Start of Material provided
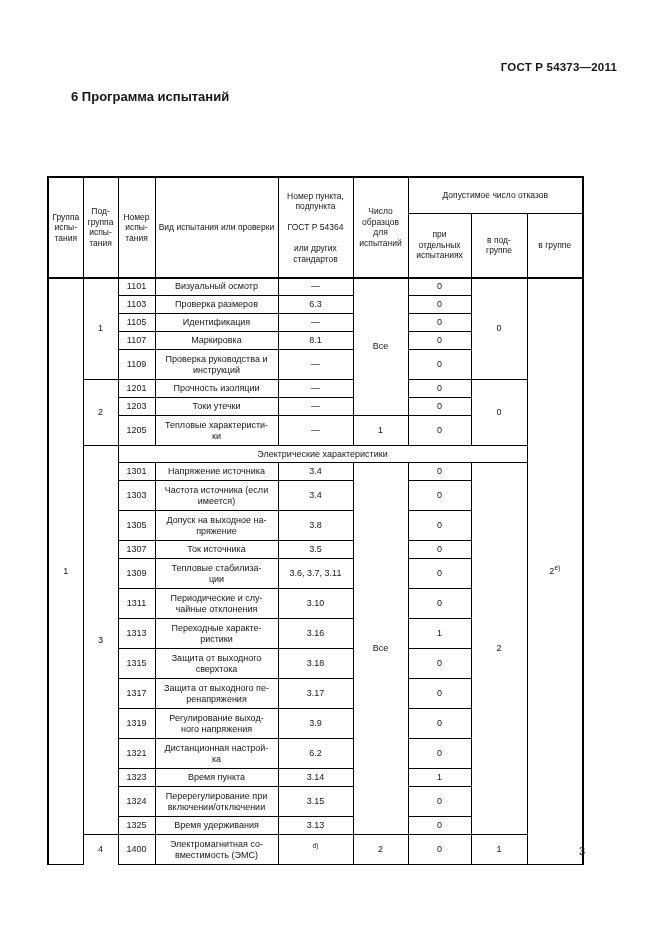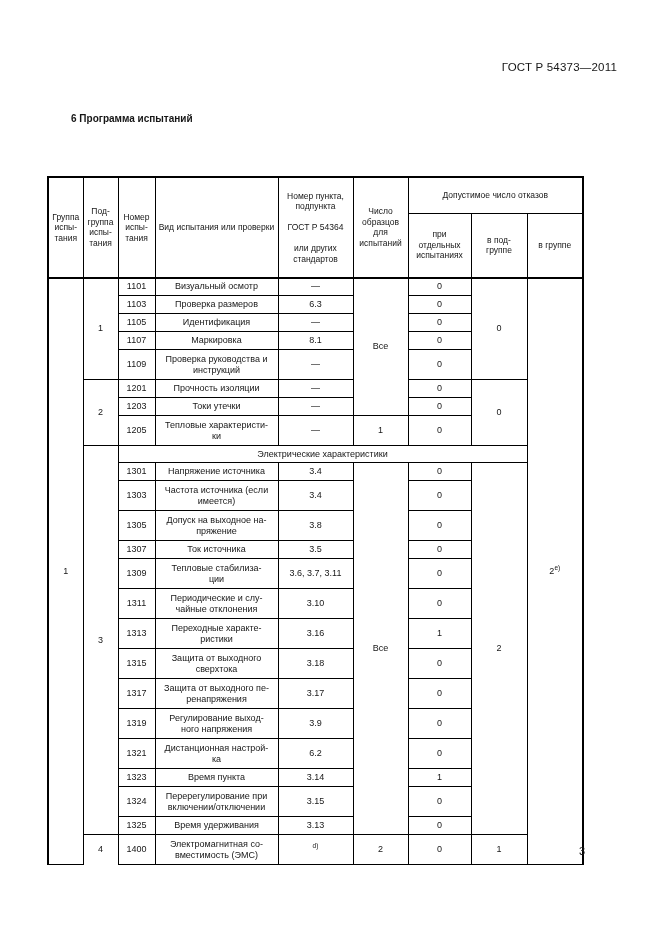"ГОСТ Р 54373—2011" .gost-num { font-weight: normal -> bold }
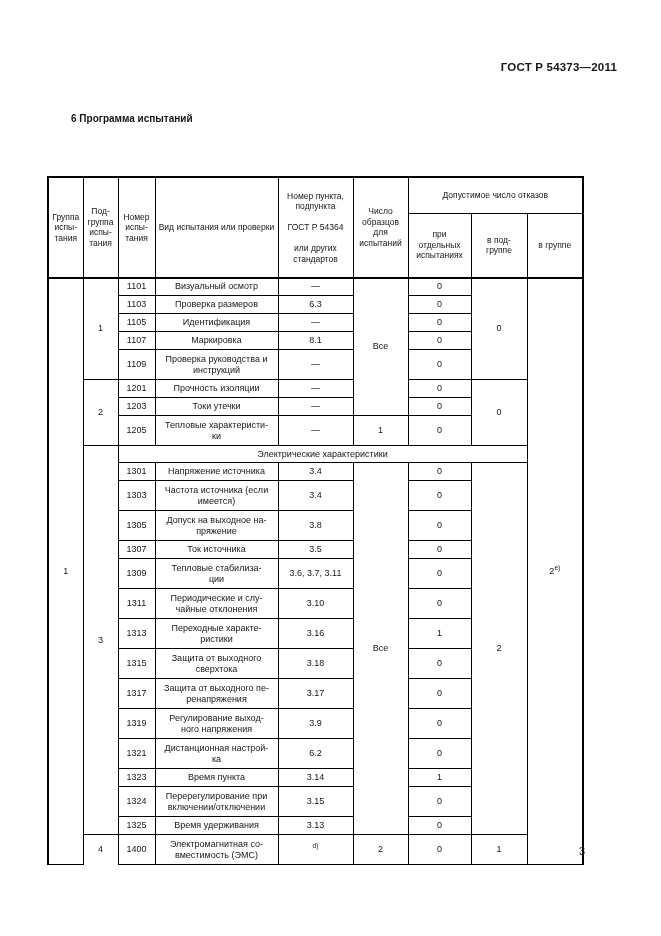"6 Программа испытаний" .section-title { font-size: 10px -> 13px; margin-top: 24px -> none }
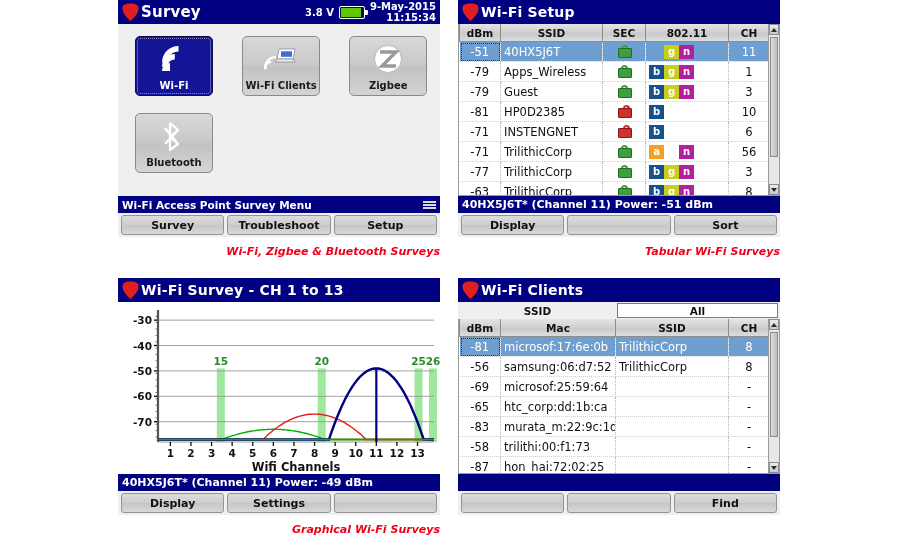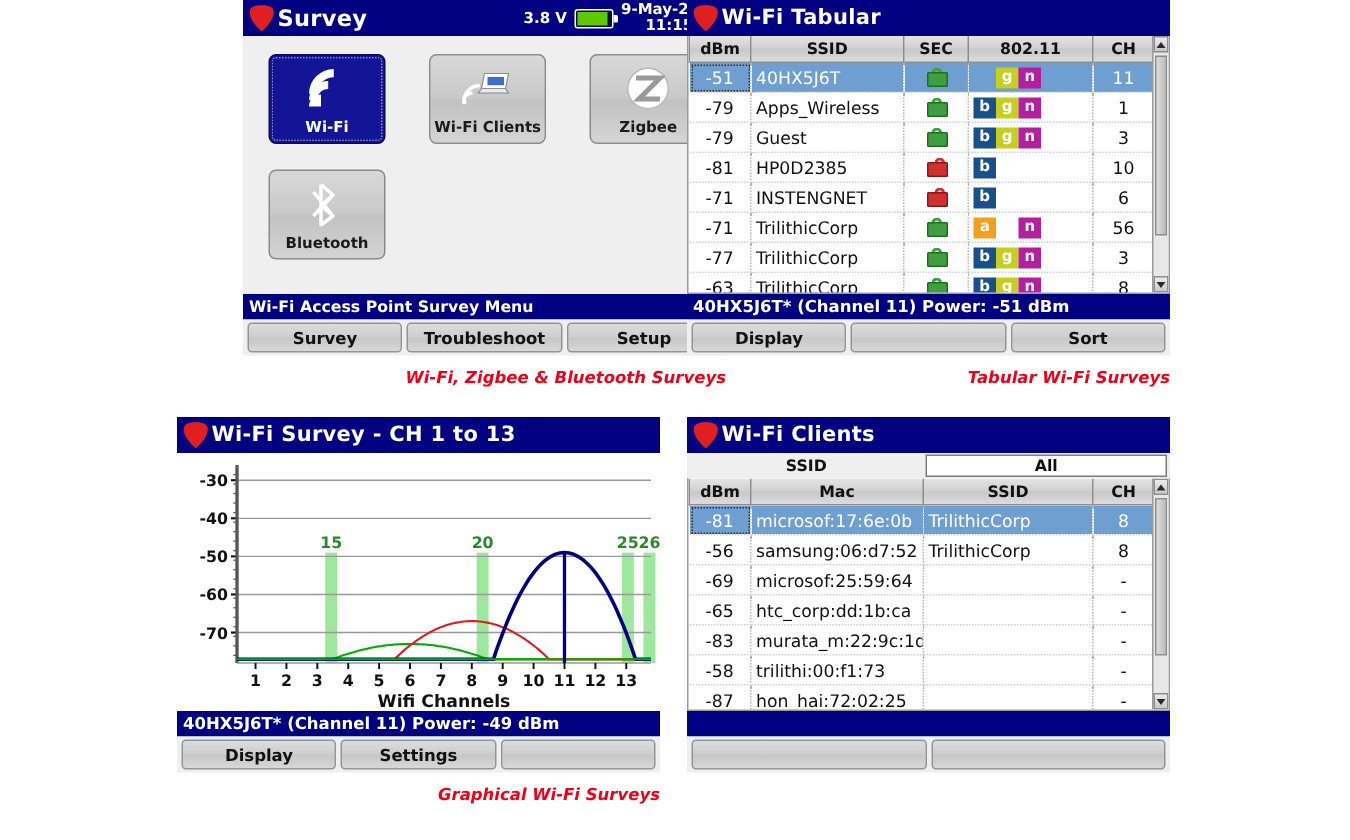"Survey" .p-tl { margin-left: 44px -> none }
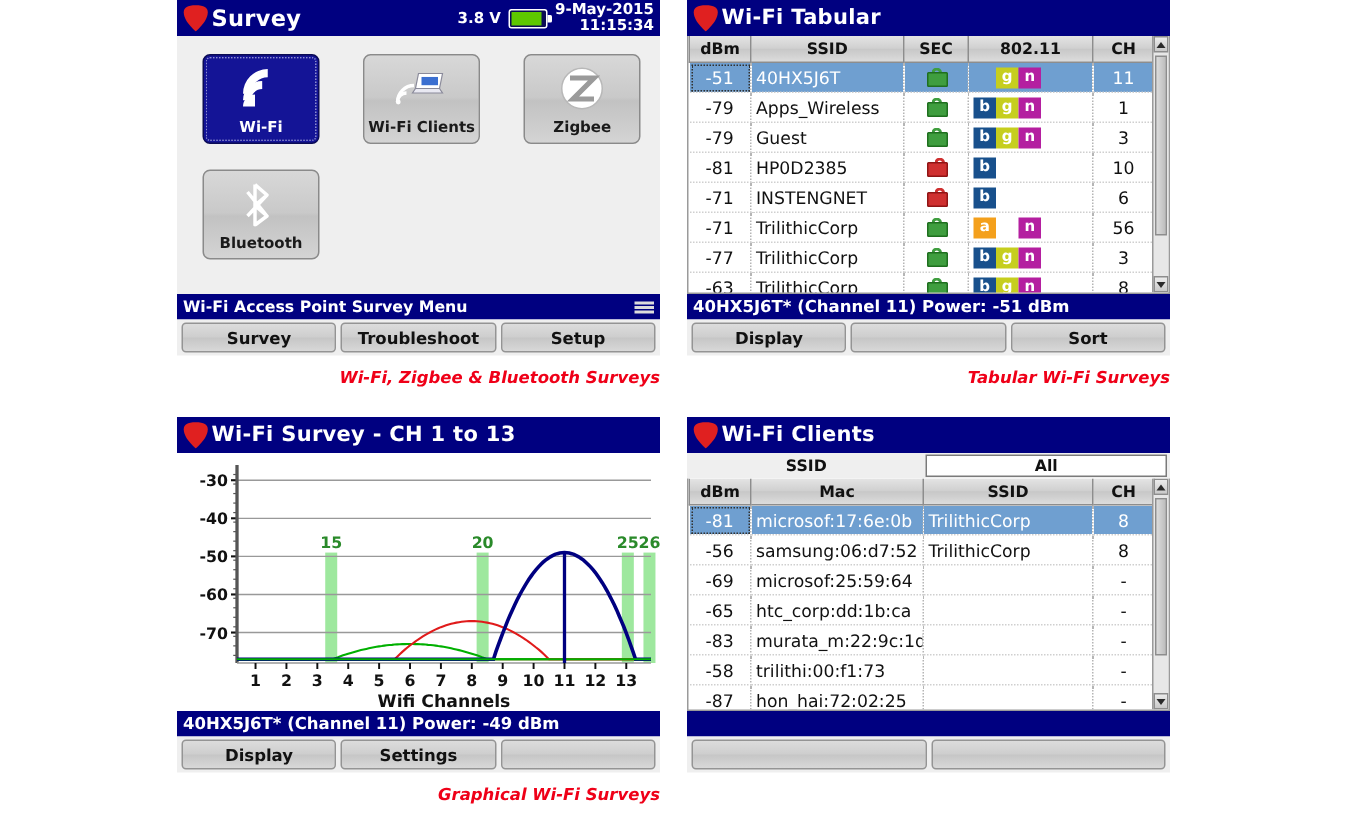"Wi-Fi Tabular" span.ttl { text: Tabular -> Setup }
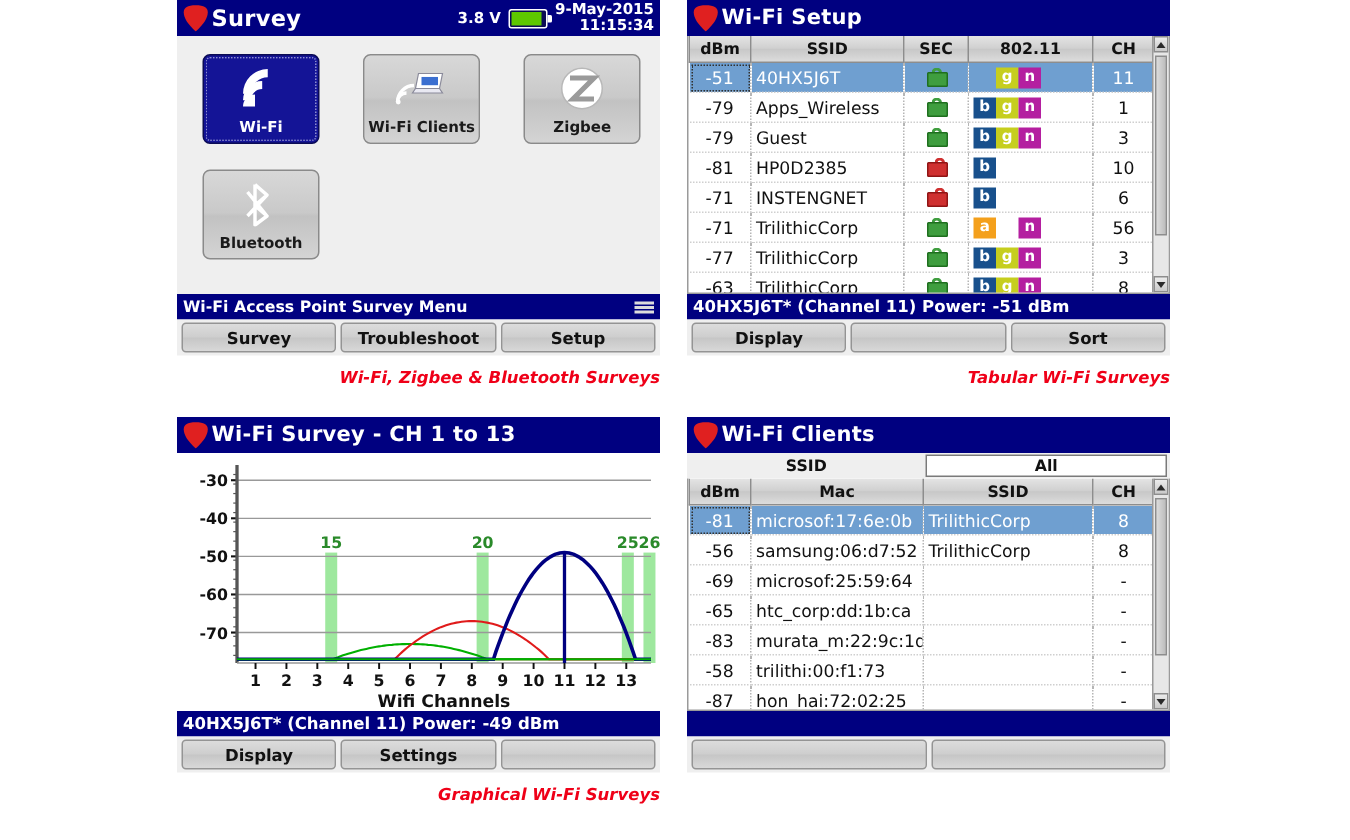"Find" div.skey { html: none -> <div>Find</div> }
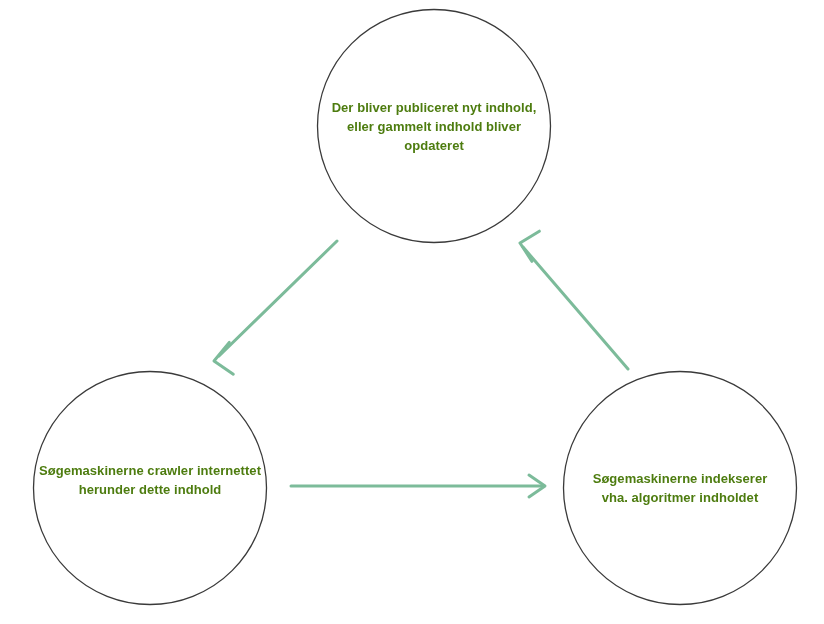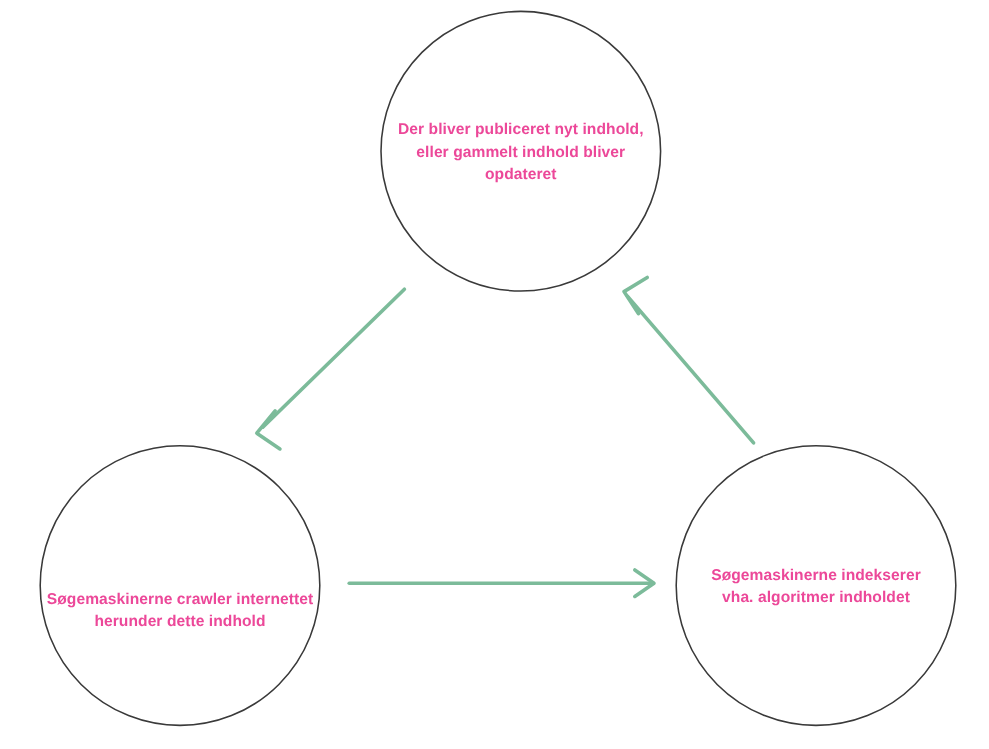"Der bliver publiceret nyt indhold," .node-label { color: #ec4899 -> #4d7c0f }
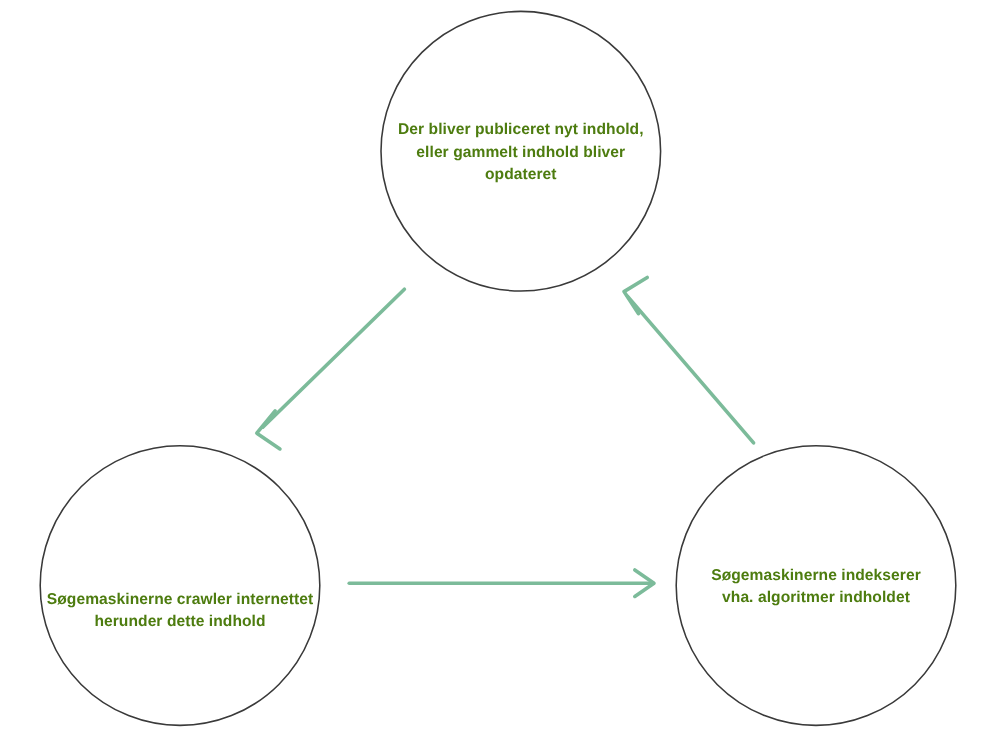"Søgemaskinerne crawler internettet" #node-left-label { top: 508px -> 480px }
End of Material provided
→ Exercise
Set down every line of the entries above again, exactly as written, but not the pictures.

→ Solution for this task
"ГОСТ Р 54373—2011" .gost-num { font-weight: normal -> bold }
"6 Программа испытаний" .section-title { font-size: 10px -> 13px; margin-top: 24px -> none }
"Survey" .p-tl { margin-left: 44px -> none }
"Wi-Fi Tabular" span.ttl { text: Tabular -> Setup }
"Find" div.skey { html: none -> <div>Find</div> }
"Der bliver publiceret nyt indhold," .node-label { color: #ec4899 -> #4d7c0f }
"Søgemaskinerne crawler internettet" #node-left-label { top: 508px -> 480px }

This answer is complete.